But the narrative quickly shifted. In part this was because first-hand accounts from fans and video clips posted on social media told a different story: that England fans had been provoked by locals; that the French police had indiscriminately fired tear gas and water cannon; and that hardcore Russian hooligans had come looking for a punch-up with the English. These days England’s travelling support is much more diverse than it was in 1998. Now there are more middle-class fans, more women and children, and when these ‘decent’ fans were caught up in the violence inside the Stade Vélodrome, the England fans were recast as the victims of a terrifying new breed of hooligan: the Russian ‘ultra’.

While England fans weren’t completely absolved of blame, the UK press has become obsessed with the thuggery of a small, highly-organised cadre of Russian hooligans. Unlike the English, who’d been drinking all day, the Russians were reportedly sober and dressed for combat with gumshields and martial-arts gloves. According to a lurid article in the Sun, the Russian hooligans had held ‘X Factor-style auditions to find 150 hardmen’. An accompanying video apparently shows ‘ultras’ wearing boxing gloves and staging a brutal pugilistic audition in some woodland. One Russian ultra called Vladimir claims that this elite group of ultras came to France with the sole purpose of fighting the English: ‘The English always say that they are the main football hooligans.

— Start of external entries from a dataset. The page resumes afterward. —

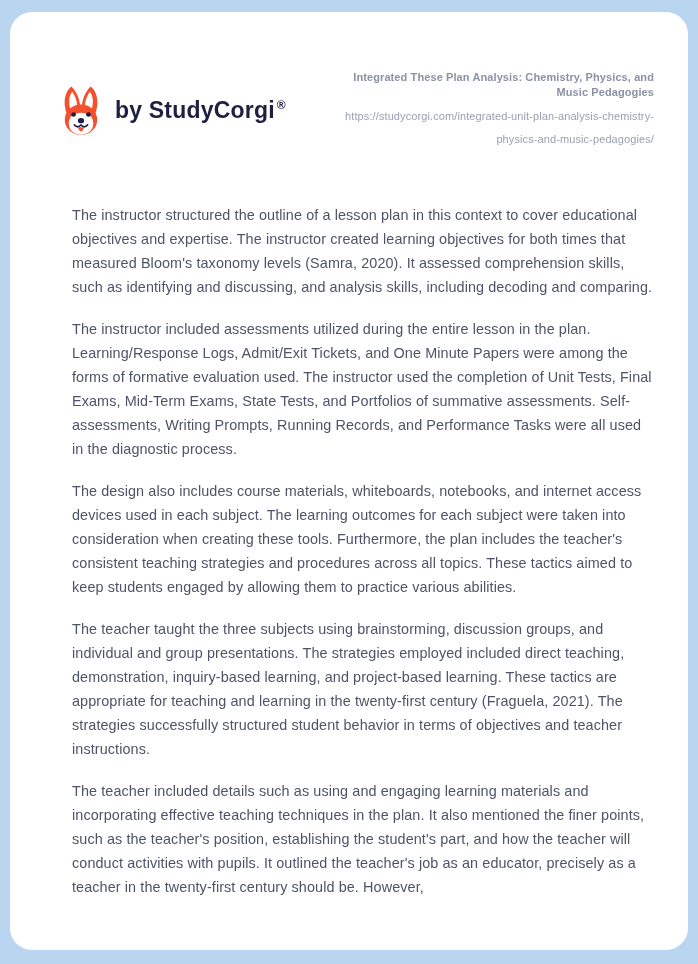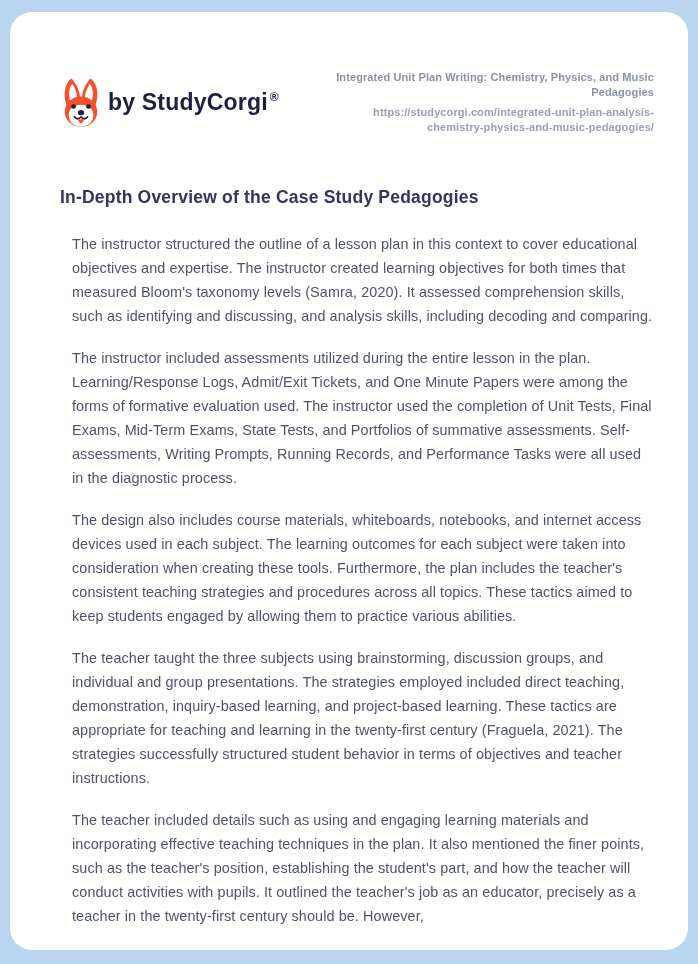--- a/index.html
+++ b/index.html
@@ -28,21 +28,21 @@
   }
   .header {
     display: flex;
     justify-content: space-between;
     align-items: center;
     margin-bottom: 52px;
   }
   .logo {
     display: flex;
     align-items: center;
-    gap: 6px;
+    gap: 13px;
     cursor: pointer;
   }
   .logo svg {
     width: 42px;
     height: 56px;
     display: block;
   }
   .brand {
     font-size: 23px;
     font-weight: bold;
@@ -64,24 +64,23 @@
     font-size: 11px;
     font-weight: bold;
     color: #8b92a6;
     line-height: 15px;
     margin-bottom: 5px;
     letter-spacing: 0.1px;
   }
   .doc-url {
     font-size: 11px;
     color: #98a0b2;
-    line-height: 15px;
+    line-height: 23px;
     letter-spacing: 0.1px;
     cursor: pointer;
-    font-weight: bold;
   }
   .heading {
     font-size: 17.5px;
     font-weight: bold;
     color: #32355c;
     letter-spacing: 0.2px;
     margin: 0 0 24px 0;
   }
   .body-text p {
     font-size: 14.4px;
@@ -118,27 +117,26 @@
 
           <path d="M16.5 46 Q20.2 50 24 46 Q27.8 50 31.5 46" stroke="#1d2041" stroke-width="2" fill="none" stroke-linecap="round"></path>
 
           <path d="M20.2 48.5 Q24 58 27.8 48.5 Z" fill="#f4502e"></path>
         </svg>
       </span>
       <span class="brand"><span>by StudyCorgi</span><span class="reg">®</span></span>
     </div>
 
     <div class="doc-meta">
-      <div class="doc-title">Integrated Unit Plan Writing: Chemistry, Physics, and Music Pedagogies</div>
+      <div class="doc-title">Integrated These Plan Analysis: Chemistry, Physics, and Music Pedagogies</div>
       <div class="doc-url">https://studycorgi.com/integrated-unit-plan-analysis-chemistry-physics-and-music-pedagogies/</div>
     </div>
 
   </div>
 
-  <h1 class="heading">In-Depth Overview of the Case Study Pedagogies</h1>
 
   <div class="body-text">
     <p>The instructor structured the outline of a lesson plan in this context to cover educational objectives and expertise. The instructor created learning objectives for both times that measured Bloom's taxonomy levels (Samra, 2020). It assessed comprehension skills, such as identifying and discussing, and analysis skills, including decoding and comparing.</p>
     <p>The instructor included assessments utilized during the entire lesson in the plan. Learning/Response Logs, Admit/Exit Tickets, and One Minute Papers were among the forms of formative evaluation used. The instructor used the completion of Unit Tests, Final Exams, Mid-Term Exams, State Tests, and Portfolios of summative assessments. Self-assessments, Writing Prompts, Running Records, and Performance Tasks were all used in the diagnostic process.</p>
     <p>The design also includes course materials, whiteboards, notebooks, and internet access devices used in each subject. The learning outcomes for each subject were taken into consideration when creating these tools. Furthermore, the plan includes the teacher's consistent teaching strategies and procedures across all topics. These tactics aimed to keep students engaged by allowing them to practice various abilities.</p>
     <p>The teacher taught the three subjects using brainstorming, discussion groups, and individual and group presentations. The strategies employed included direct teaching, demonstration, inquiry-based learning, and project-based learning. These tactics are appropriate for teaching and learning in the twenty-first century (Fraguela, 2021). The strategies successfully structured student behavior in terms of objectives and teacher instructions.</p>
     <p>The teacher included details such as using and engaging learning materials and incorporating effective teaching techniques in the plan. It also mentioned the finer points, such as the teacher's position, establishing the student's part, and how the teacher will conduct activities with pupils. It outlined the teacher's job as an educator, precisely as a teacher in the twenty-first century should be. However,</p>
   </div>
 
 </div>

We went to show that the English are girls.’

The media narrative may have changed, from English self-disgust to Russia-bashing, but the underlying hooligan myth remains unaltered. What do I mean by the hooligan myth? In short, it’s the fallacy that rioting or large-scale crowd disorder is the product of an innate predisposition to violence among white working-class males. In particular there is an obsession with a small, organised cadre of ringleaders – or ‘top boys’ – who act as a catalyst for mass football violence. We have a paradoxical preoccupation with the hooligan ‘firms’ who we find simultaneously glamorous and repulsive. How else do we explain the popularity of hooligan memoirs, films and salacious undercover documentaries? It’s football’s version of gangster chic. Danny Dyer’s The Real Football Factories or John King’s thug-lit novels don’t just appeal to aging bovver boys – this is hooliporn designed to horrify and titillate ‘people like us’.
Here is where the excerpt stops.